April 5, 2006

"Ever17" an interactive novel with the most stunning story I have ever seen

ever17_88_small.jpg

"If you want to tell a story in video game, how can you tell it better than other traditional media like novels and films?" As a game designer and artist, I have had this question for a long time. I couldn't find any strong examples to prove that till I played Ever 17.

Ever 17 was first published on Play Station at August 2002, then on PC and DC at 2003. Theoretically, it falls under Japan's Dating-Sim games.
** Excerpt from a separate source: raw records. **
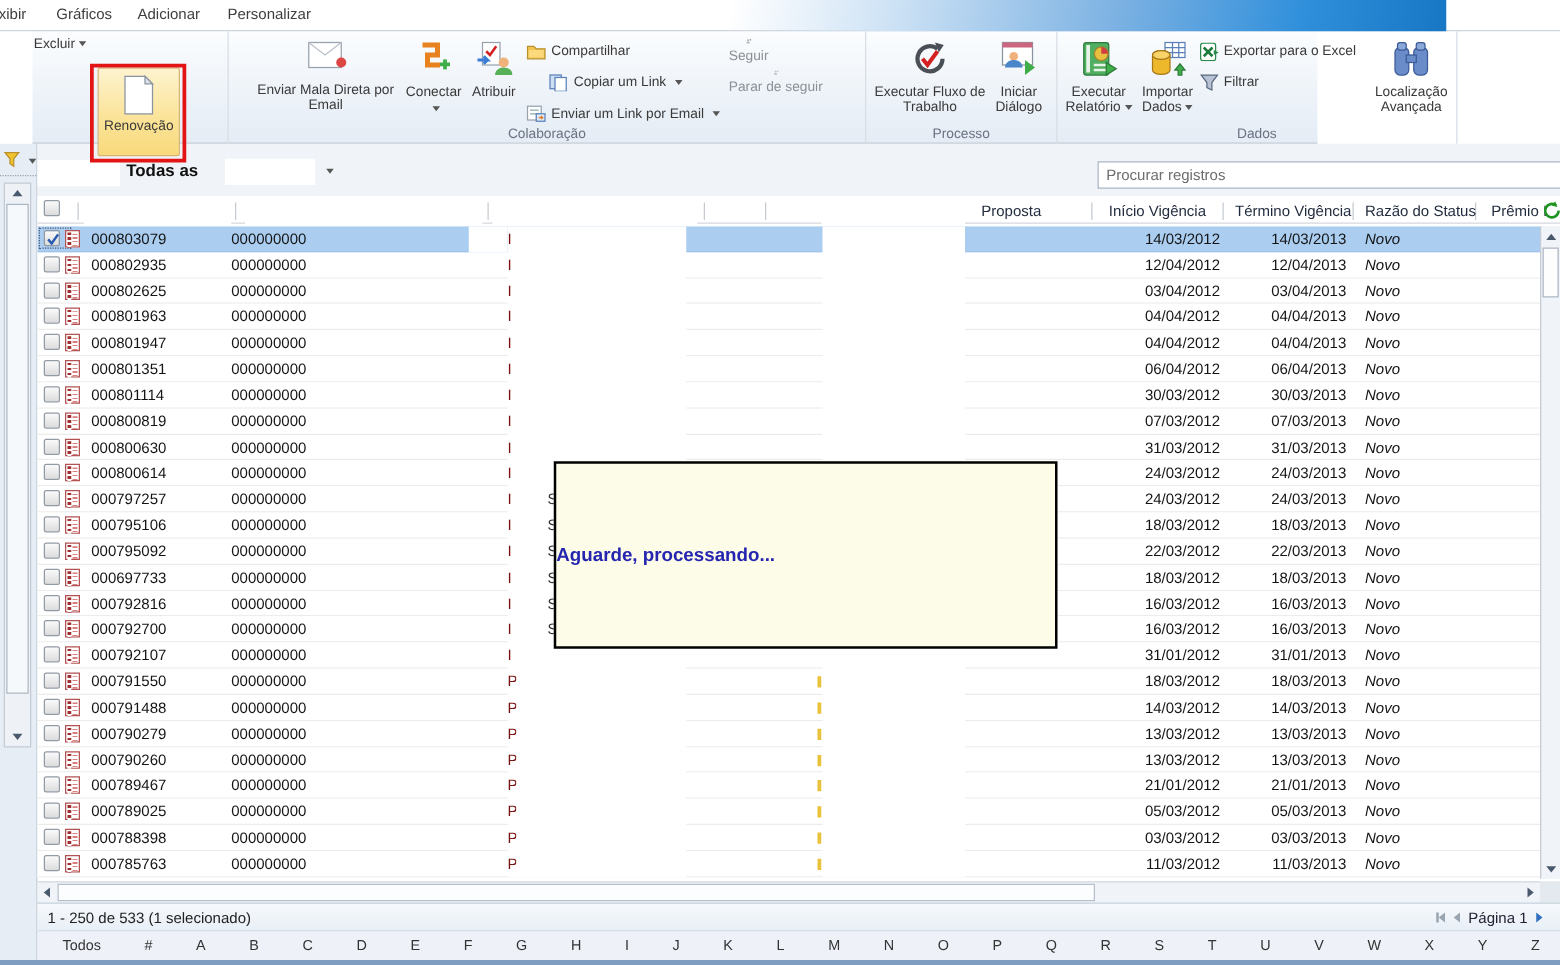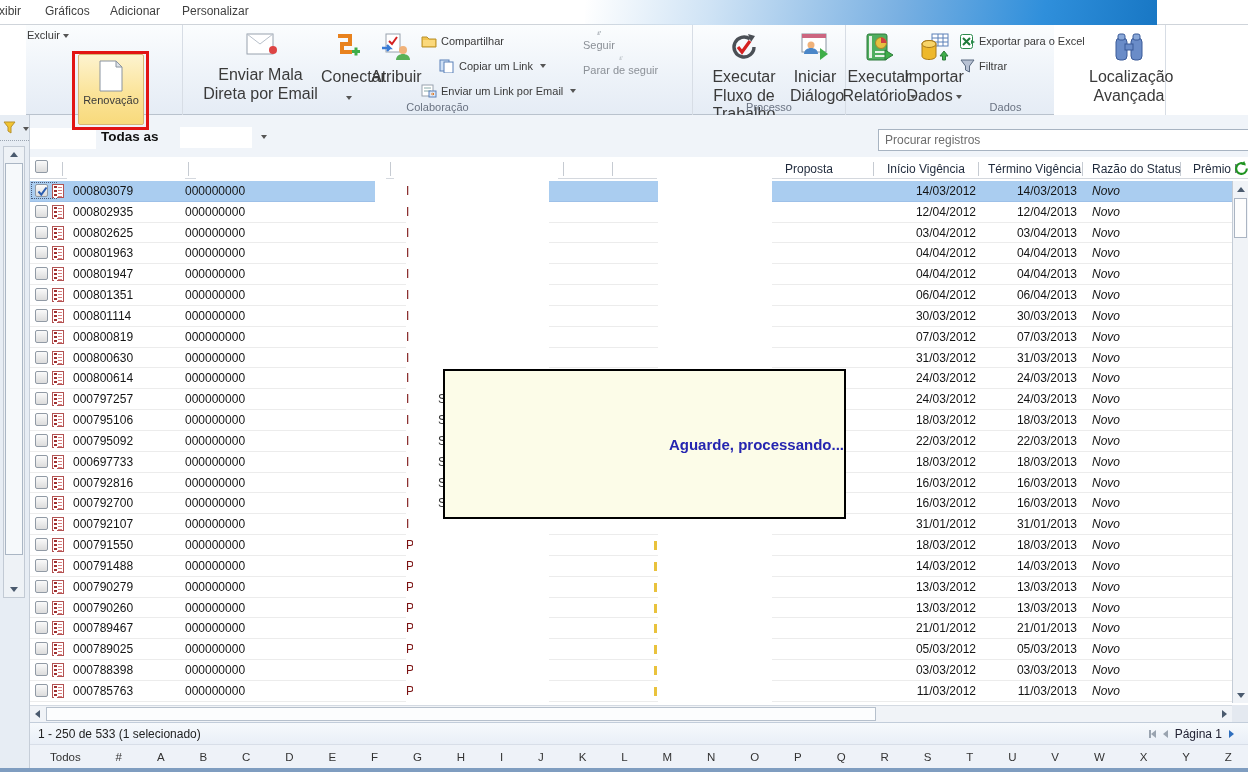--- a/index.html
+++ b/index.html
@@ -13,21 +13,21 @@
   .menubar .mitem{position:absolute;top:4px;font-size:12px;color:#3f3f3f;white-space:nowrap;cursor:default;}
   .bluecap{position:absolute;left:585px;top:0;width:572px;height:25px;
     background:linear-gradient(100deg,rgba(255,255,255,0) 0%,#cfe3f5 22%,#79b0e2 55%,#2f8fdb 80%,#1877c4 100%);}
 
   
   .ribbon{position:absolute;left:0;top:25px;width:1028px;height:90px;
     background:linear-gradient(#fbfdfe,#eef3f9 55%,#e5ecf5);border-bottom:1px solid #b9c2cd;margin-left:26px;}
   .rgroup{position:absolute;top:0;height:90px;border-right:1px solid #d7dde5;}
   .rgroup .glabel{position:absolute;left:0;right:0;bottom:2px;text-align:center;
     font-size:11px;color:#6a7382;}
-  .rbtn-lg{position:absolute;text-align:center;font-size:16px;color:#3a3a3a;line-height:1.15;cursor:default;}
+  .rbtn-lg{position:absolute;text-align:center;font-size:11px;color:#3a3a3a;line-height:1.15;cursor:default;}
   .rbtn-lg .ric{margin:0 auto 2px auto;}
   .rbtn-sm{position:absolute;height:20px;font-size:11px;color:#3a3a3a;white-space:nowrap;display:flex;align-items:center;gap:4px;cursor:default;}
   .rbtn-sm.dis{color:#8b9097;flex-direction:column;}
   .caret{display:inline-block;width:0;height:0;border-left:3px solid transparent;
     border-right:3px solid transparent;border-top:4px solid #555;vertical-align:middle;margin-left:3px;}
   .caret-row{margin-top:1px;}
   .red-outline{position:absolute;left:46px;top:26px;width:77px;height:79px;border:3px solid #e21414;z-index:6;}
   .renov-btn{position:absolute;left:52px;top:29px;width:66px;height:71px;border:1px solid #d8b575;border-radius:2px;
     background:linear-gradient(#fdf3cf,#fbe49a 55%,#f8da7c);text-align:center;font-size:11px;color:#3a3a3a;z-index:5;}
   .excluir{position:absolute;left:1px;top:4px;font-size:11px;color:#3a3a3a;white-space:nowrap;}
@@ -93,21 +93,21 @@
   .vsb{position:absolute;left:1232px;top:181px;width:16px;height:522px;background:#f0f3f7;border-left:1px solid #c4ccd6;}
   .vsb .btn{position:absolute;left:1px;width:14px;height:14px;display:flex;align-items:center;justify-content:center;}
   .vsb .thumb{position:absolute;left:1px;top:17px;width:13px;height:40px;background:#fdfdfd;border:1px solid #aab4c2;}
   .hsb{position:absolute;left:30px;top:705px;width:1202px;height:17px;background:#f0f3f7;border-top:1px solid #d4dae2;}
   .hsb .btn{position:absolute;top:1px;width:15px;height:14px;display:flex;align-items:center;justify-content:center;}
   .hsb .thumb{position:absolute;left:16px;top:1px;width:830px;height:14px;background:#fcfdfe;border:1px solid #b6c0cc;}
   .corner{position:absolute;left:1232px;top:705px;width:16px;height:17px;background:#e4e9f0;}
 
   
   .modal{position:absolute;left:443px;top:369px;width:403px;height:150px;background:#fcfce8;
-    border:2px solid #000;z-index:20;display:flex;align-items:center;justify-content:flex-end;}
+    border:2px solid #000;z-index:20;display:flex;align-items:center;justify-content:flex-start;}
   .modal .msg{font-size:15px;font-weight:bold;color:#2525b0;}
 
   
   .statusbar{position:absolute;left:30px;top:722px;width:1218px;height:22px;
     background:linear-gradient(#f6f9fc,#e9eff7);border-top:1px solid #c2cdda;font-size:12px;color:#222;}
   .statusbar .rec{position:absolute;left:8px;top:4px;}
   .pager{position:absolute;right:14px;top:4px;display:flex;align-items:center;gap:7px;font-size:12px;color:#223;}
   .pager .bar{width:2px;height:8px;background:#9aa4b0;display:inline-block;}
   .pager .dis{border-right-color:#9aa4b0;}
   .pager .nxt{border-left-color:#2f6fbe;}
In Japan, fully 25% of computer software published belong to a unique genre of game called "bishoujo games" ("pretty girl games"), which are usually a kind of love simulation game in which you try to become romantically involved with beautiful anime characters as the object of the game. As a rule, you have different girls you interact with as the story develops, with many different endings, one or several with each girl. They're very challenging and very interactive, with everything from lovable, goofy anime characters to romantic love and heartbreak to very erotic sex. In Japanese these games sell tens of thousands of copies at $88 per copy, despite the fact that they're censored with a mosaic.

However, Ever 17 doesn't have any uncensored content, yet still stayed on top of the selling list for a long time. The reason behind is its mind twisting story. It generates such enlightenment after player play though the game.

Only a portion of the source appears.